The obvious problem is with the time difference. Live coverage of the Oscar ceremony doesn't make it over here until 2.30 in the morning, which kind of rules out the option of getting a few friends over to watch it and still keeping your moderately responsible job in the computer industry the next day. I've done it once before in 1995, when Pulp Fiction was up for loads of awards but Forrest Gump picked up virtually all of them. That disappointment, coupled with David Letterman's career-worst compereing job (not to mention the way I spent most of the next day face down in a keyboard), meant that I didn't try it again for a few years.
In the intervening time since 1995, there's been a further complication: the self-styled billionaire tyrant Rupert Murdoch has bought out the UK rights to the ceremony, meaning it's only available on one of his premium movie channels, Sky Premier. This is, of course, a total sod to the vast majority of the population who don't have access to the channel. Not so much a problem for me, at least until this coming Wednesday...
...and this, ultimately, is why I'm still awake this late on Oscar night. On Wednesday I'm making the big move to digital cable, and I'm using it as an excuse to rationalise the list of channels I currently subscribe to.
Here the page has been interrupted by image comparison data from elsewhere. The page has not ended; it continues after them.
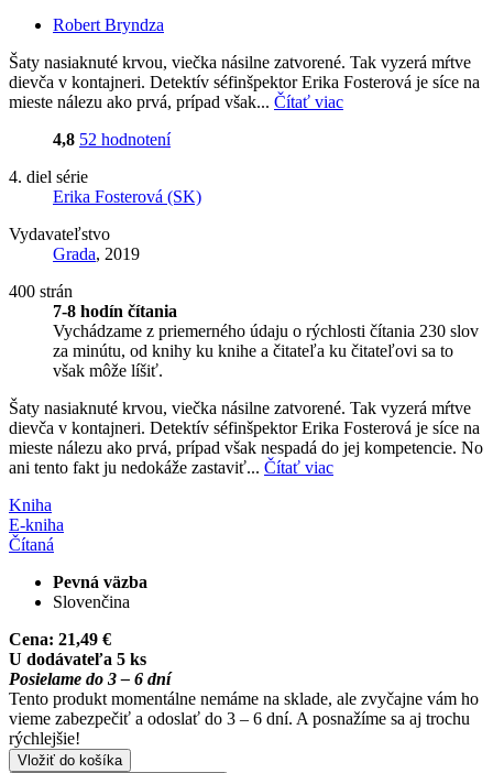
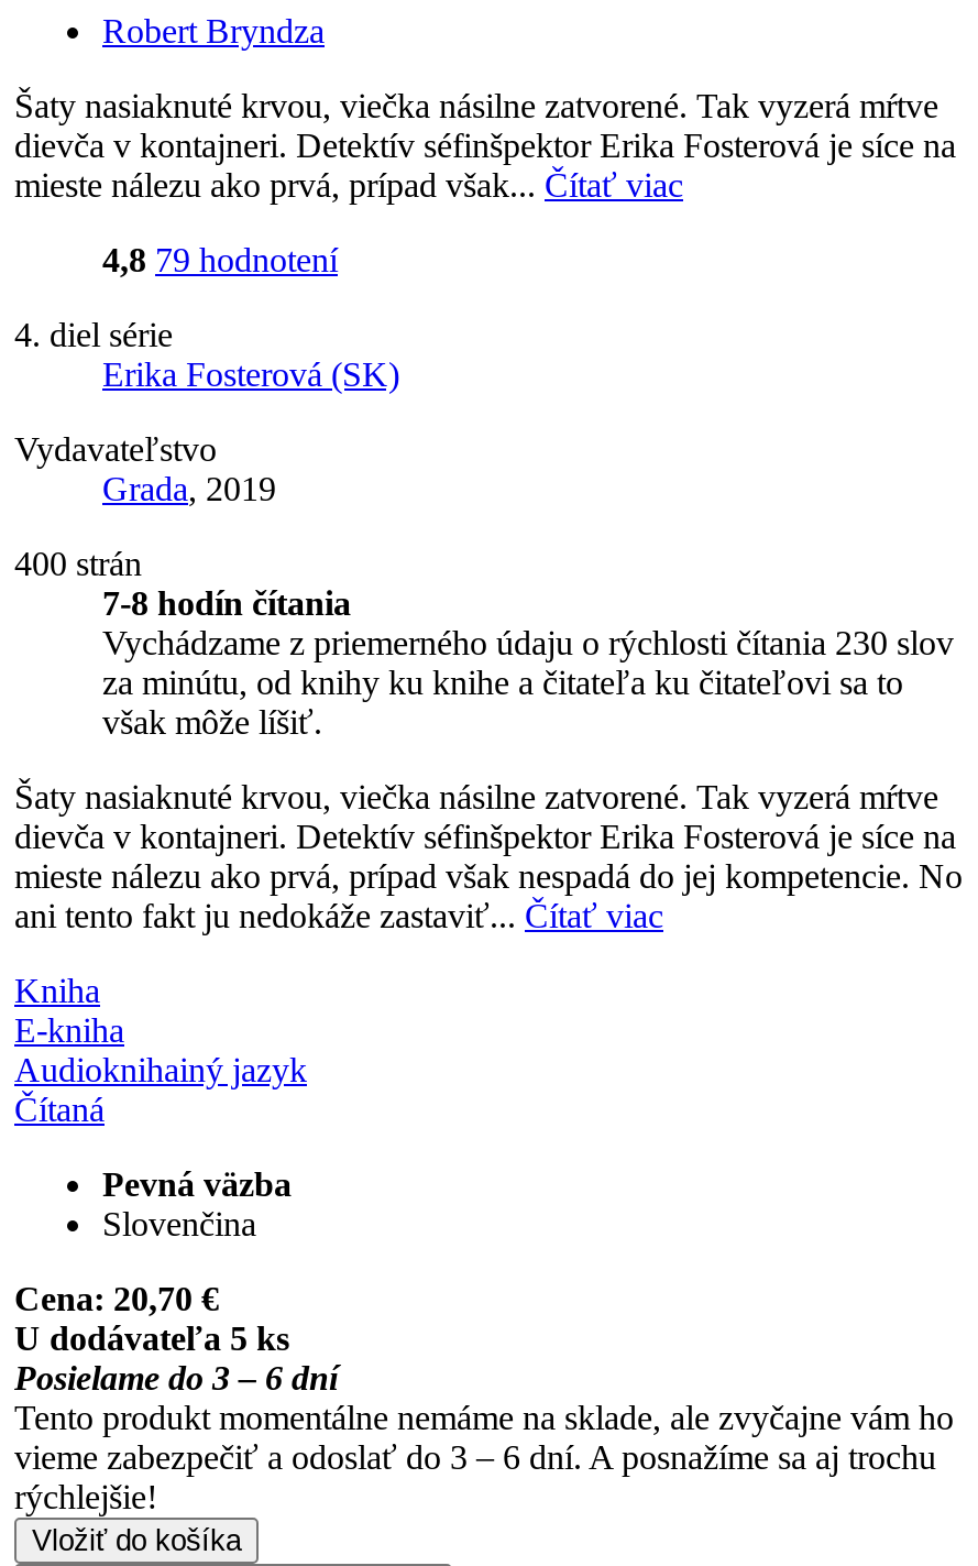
[53,130,171,148] 4,8 52 hodnotení -> [102,241,338,278] 4,8 79 hodnotení
none -> [14,1051,307,1088] Audioknihainý jazyk
[9,630,111,648] Cena: 21,49 € -> [14,1279,219,1317] Cena: 20,70 €

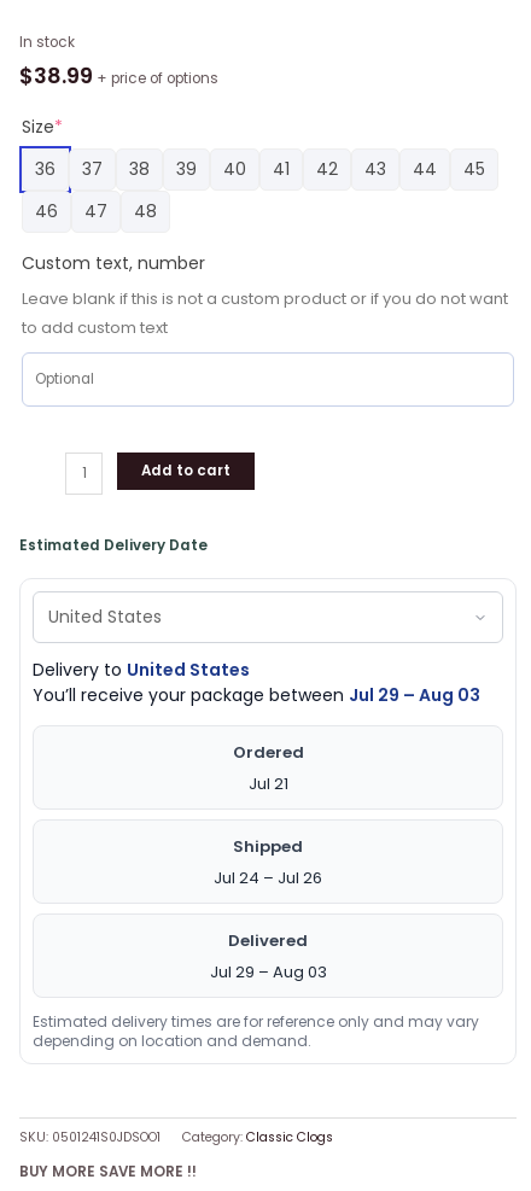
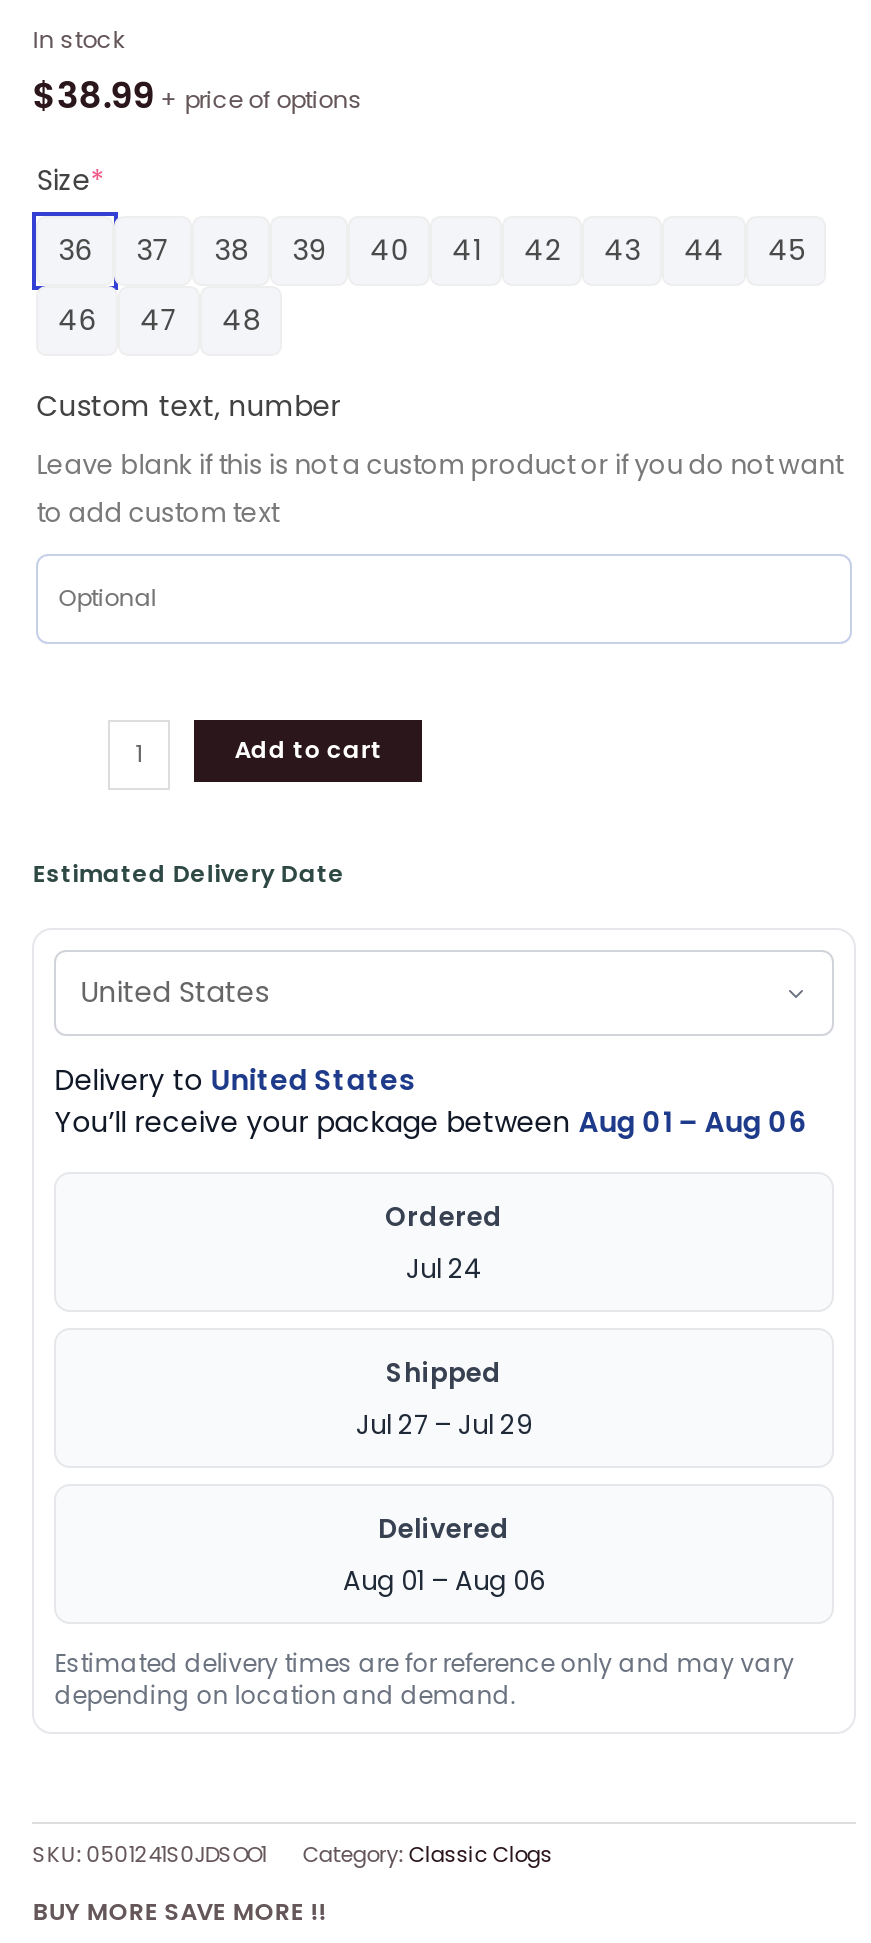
[33,683,481,707] You’ll receive your package between Jul 29 – Aug 03 -> [54,1103,806,1143] You’ll receive your package between Aug 01 – Aug 06
[248,773,288,796] Jul 21 -> [406,1251,482,1289] Jul 24
[214,867,322,890] Jul 24 – Jul 26 -> [356,1407,532,1445] Jul 27 – Jul 29
[209,961,326,984] Jul 29 – Aug 03 -> [343,1563,545,1601] Aug 01 – Aug 06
The first ones to go will be the Sky premium channels because, frankly, they're shit. (Roll on the delights of Film Four.) So, this may well be the last year I could get to see the Oscars for some time.
Besides, thanks to some prescient selection by the people responsible for the London Film Festival last year, I've already seen most of the Oscar contenders: American Beauty, The Insider, The Cider House Rules, Being John Malkovich and Topsy-Turvy all had screenings there, and reviews can be found on this site if you dig around a bit. Others like The Sixth Sense and The End Of The Affair I've caught up with on their release, and last week I had a bit of a binge checking out pretty every other nominee that was still doing the rounds in London. (This culminated in six hours in a multiplex on Saturday seeing The Green Mile and The Hurricane back to back, which pretty much covers my requirements for Black Men Being Noble In Prison movies for the next twelve months.)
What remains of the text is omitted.